The doctor was a funny bloke (or at least he thought he was): as he was giving me the local he said "you may feel a small prick".

there was a little old lady nurse whose job it was to take my mind off the fact that there is a bloke with a sharp knife fiddling with my bollocks.
"So," she says, "have you been following the snooker?"
"No"
"What about the football?"
"No, don't follow football"
"Wimbledon?"
"No, look can we stop talking about ball games please?"

There follows an uncomfortable silence during which the doctor comments that a lot of men ask for a mirror on the ceiling so they can watch the op. I assure him i am not that sort of bloke.

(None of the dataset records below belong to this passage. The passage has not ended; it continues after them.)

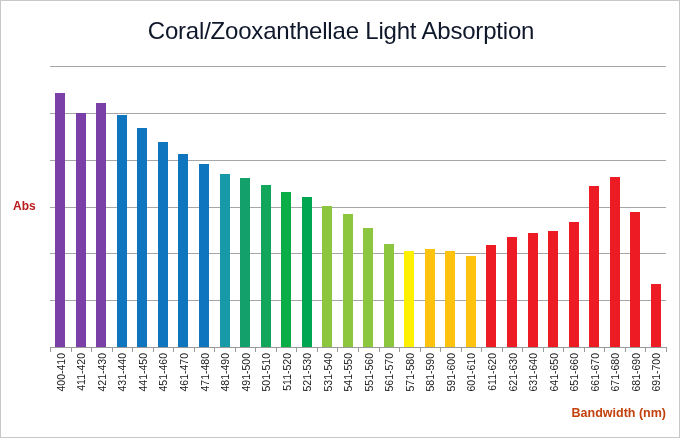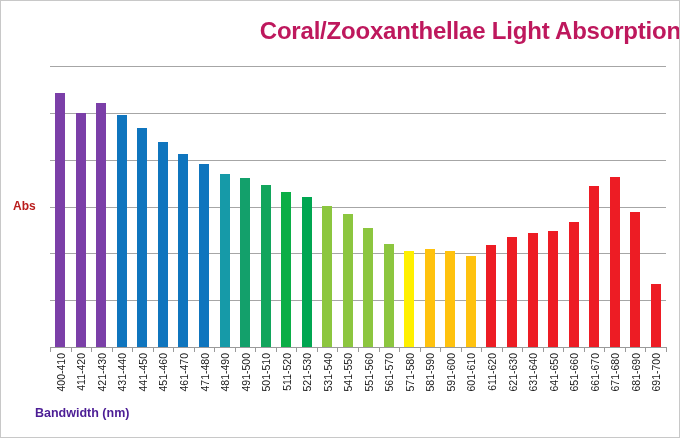--- a/index.html
+++ b/index.html
@@ -24,10 +24,10 @@
     left: 0;
     top: 16px;
     width: 680px;
-    text-align: right;
+    text-align: center;
     font-size: 24px;
-    font-weight: bold;
-    color: #be185d;
+    font-weight: normal;
+    color: #0f172a;
     letter-spacing: -0.2px;
   }
   

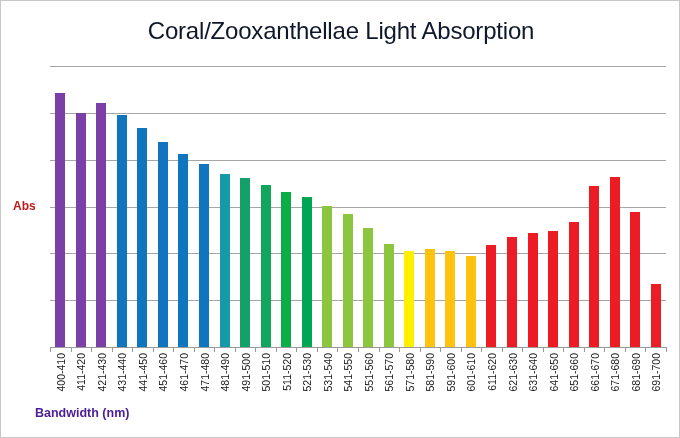--- a/index.html
+++ b/index.html
@@ -95,13 +95,13 @@
   }
   #x-axis-title {
     position: absolute;
-    left: 34px;
+    left: 49px;
     top: 405px;
     width: 616px;
-    text-align: left;
+    text-align: right;
     font-size: 12.5px;
     font-weight: bold;
-    color: #4c1d95;
+    color: #c2410c;
   }
 </style>
 </head>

The vas wasn't tied, it was cauterised. At this point I discovered that I hadn't been given enough anaesthetic as what felt like 10000 volts were sent through my balls.

After they had coaxed me off the ceiling and given me some more anaesthetic the rest of the operation passed without incident but once I got home it was fun explaining to the kids why I was sat with a bag of frozen peas over my crotch.